Corinne Hutton had her hands and feet amputated last summer after a pneumonia infection led to blood poisoning.
She will become the second person in the UK to have a hand transplant, and the first to have both hands replaced.
Prof Simon Kay, who will lead the surgical team at Leeds General Infirmary, said: “I think the result will be exceptional.”
He added: “I think she’ll get very good function very quickly, and partly this is a tribute to the team in Glasgow who removed Corinne’s hands in a way that would facilitate transplantation later.”
Corinne, from Renfrewshire, lost her hands and feet last summer following a Streptococcus A infection, which caused pneumonia and sepsis.
Her chances of survival were put at just 5%. Her life was saved by a specialist team who travelled to Scotland from Leicester with an ECMO machine to oxygenate her blood.
“One of the consultants told me afterwards that, as they flew up, they weren’t expecting to take me,” said Corinne.
“When they arrived my condition was worse, but it was the weekend and he wasn’t answerable to anyone else, and as I was going to die anyway he had nothing to lose. So they decided to take me.”
‘No worse off’
However the infection, along with the drugs Corinne needed, starved her hands and feet of blood, effectively causing gangrene. Her feet were amputated above the ankle, but doctors were able to save her wrists.

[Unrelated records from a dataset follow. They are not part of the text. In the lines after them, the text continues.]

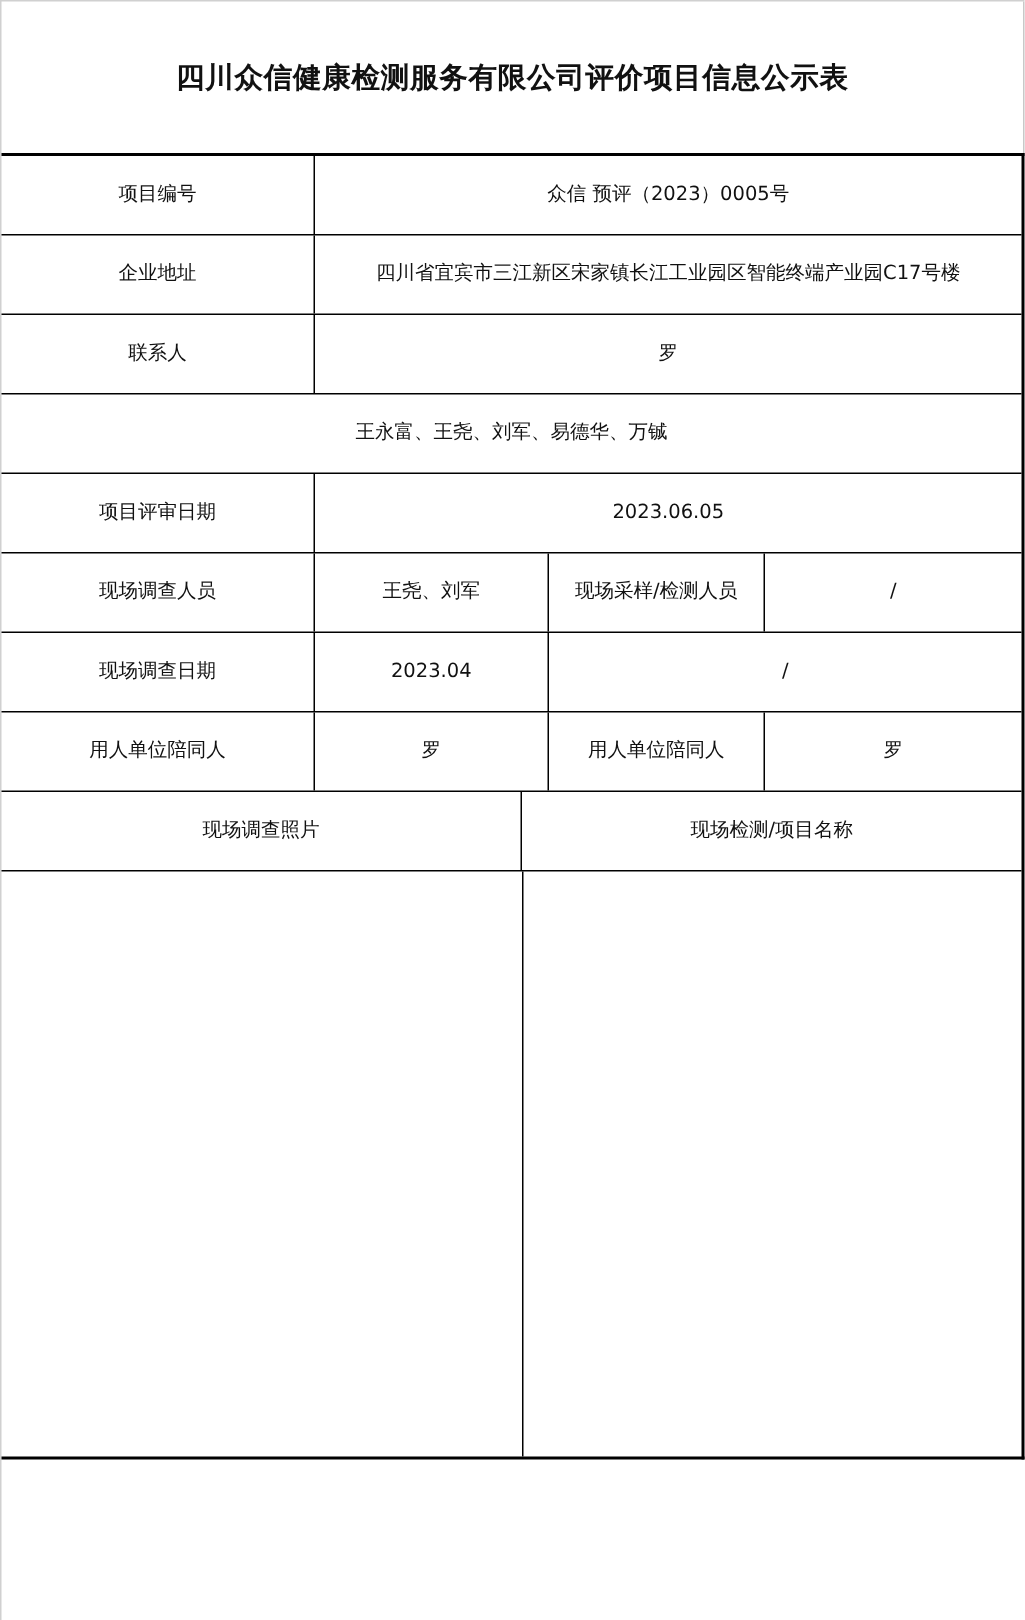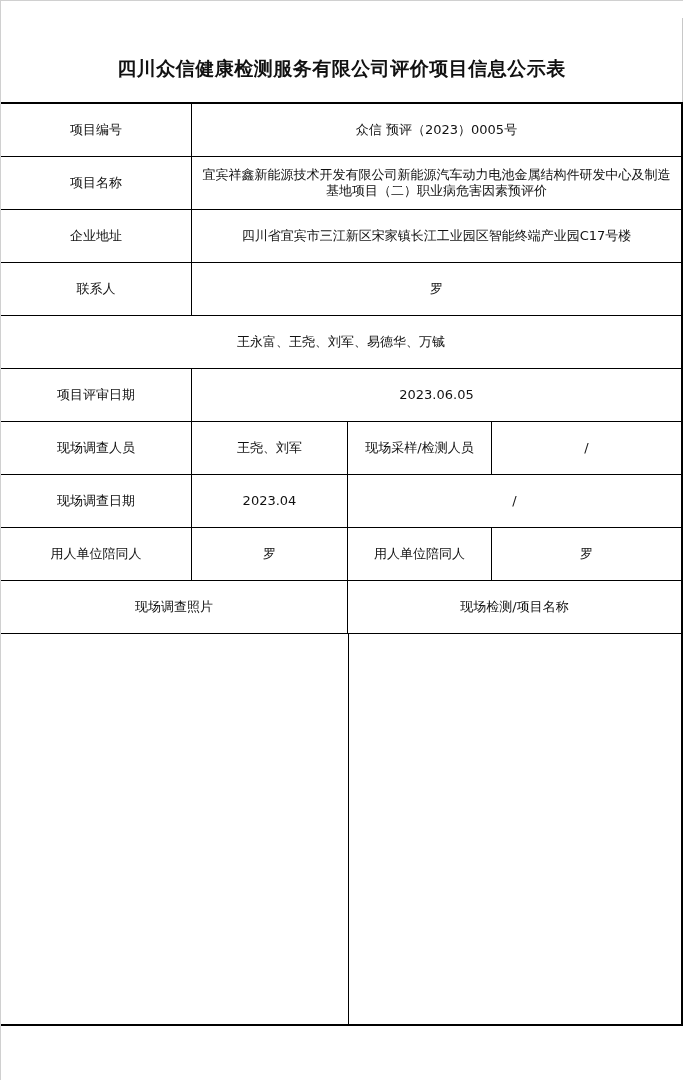"四川众信健康检测服务有限公司评价项目信息公示表" .title { margin-top: 17px -> none }
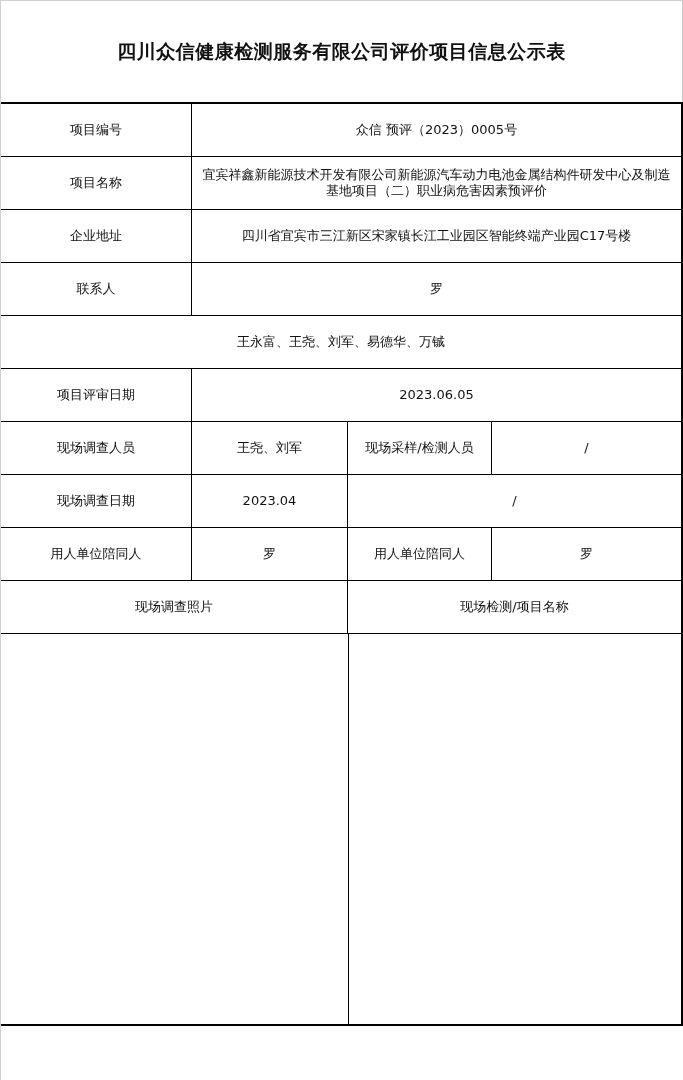"项目编号" .c-label { width: 191px -> 209px }
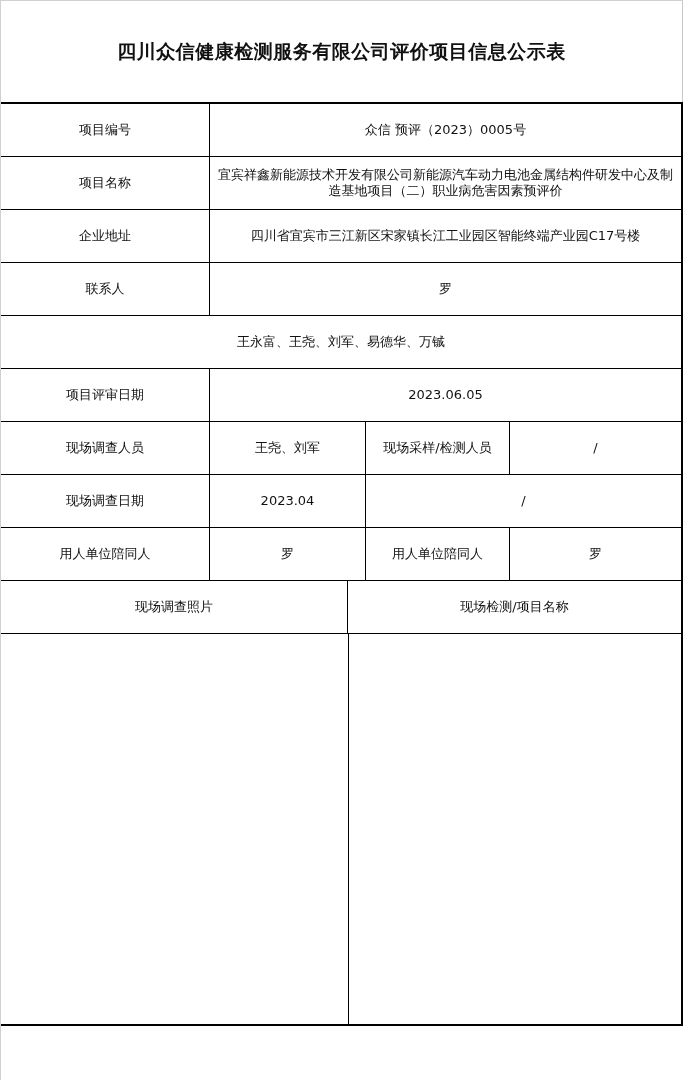"项目名称" div.row { html: <div> <div>项目名称</div> <div>宜宾祥鑫新能源技术开发有限公司新能源汽车动力电池金属结构件研发中心及制造基地项目（二）职业病危害因素预评价</div> </div> -> none }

“I thought with a transplant they’d cut away my wrists and if it failed I’d be much worse off,” she said.
“But they said the donor’s hands would attach to my wrists and therefore if it fails I’m no worse off.”
Skin from the donor’s forearms will also be retained and used to cover up extensive scarring on Corinne’s arms, in an operation which will involve four surgical teams.
“This operation from a technical point of view is much more complex,” said Prof Kay, who carried out the UK’s first hand transplant on Mark Cahill.
“In Mark’s case we had to replace three nerves, whereas in Corinne’s case it’ll be more like 10, plus all the tendons need to be repaired individually. So from a technical point of view it’s much more complex, but the concept is the same.”
Corinne has undergone psychological testing as well as tissue testing ahead of her operation. Although the transplant team will try to find a good match, her new hands will always look different.
Doctors want to make sure she is psychologically strong enough to cope with seeing a stranger’s hands at the end of her arms.
“I’ve been told that it’s psychologically tough,” said Corinne. “I like to think that I’d be grateful to whoever had given me those hands. I spoke to Mark and he agreed that was his angle on it.”
She is expected to have some sensation from her new hands straight away, but it will take 14-16 months for the transplants to settle down. She will also have to take immuno-suppressants for the rest of her life, which carry some health risks.
Surgery is expected to take place this autumn and is being funded by the Scottish government.
Corinne also hopes her story will help to raise funds for the Finding Your Feet charity which was originally set up to raise funds for her recovery but which now helps other people who have limbs amputated.